───── Information supplied

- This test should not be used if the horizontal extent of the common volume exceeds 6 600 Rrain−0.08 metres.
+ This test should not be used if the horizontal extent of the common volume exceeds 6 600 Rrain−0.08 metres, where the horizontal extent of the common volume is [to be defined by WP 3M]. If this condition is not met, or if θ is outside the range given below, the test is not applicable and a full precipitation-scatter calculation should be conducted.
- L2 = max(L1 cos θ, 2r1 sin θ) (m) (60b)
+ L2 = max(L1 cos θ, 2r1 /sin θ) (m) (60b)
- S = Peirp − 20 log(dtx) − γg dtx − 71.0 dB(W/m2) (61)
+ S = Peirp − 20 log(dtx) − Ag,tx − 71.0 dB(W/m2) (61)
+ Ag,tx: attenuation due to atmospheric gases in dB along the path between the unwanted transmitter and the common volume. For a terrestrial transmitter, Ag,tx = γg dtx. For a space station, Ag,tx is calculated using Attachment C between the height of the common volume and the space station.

──────────

- _Try it_
Every record listed above needs to be written out again exactly.

- _Result of this exercise_
- This test should not be used if the horizontal extent of the common volume exceeds 6 600 Rrain−0.08 metres.
+ This test should not be used if the horizontal extent of the common volume exceeds 6 600 Rrain−0.08 metres, where the horizontal extent of the common volume is [to be defined by WP 3M]. If this condition is not met, or if θ is outside the range given below, the test is not applicable and a full precipitation-scatter calculation should be conducted.
- L2 = max(L1 cos θ, 2r1 sin θ) (m) (60b)
+ L2 = max(L1 cos θ, 2r1 /sin θ) (m) (60b)
- S = Peirp − 20 log(dtx) − γg dtx − 71.0 dB(W/m2) (61)
+ S = Peirp − 20 log(dtx) − Ag,tx − 71.0 dB(W/m2) (61)
+ Ag,tx: attenuation due to atmospheric gases in dB along the path between the unwanted transmitter and the common volume. For a terrestrial transmitter, Ag,tx = γg dtx. For a space station, Ag,tx is calculated using Attachment C between the height of the common volume and the space station.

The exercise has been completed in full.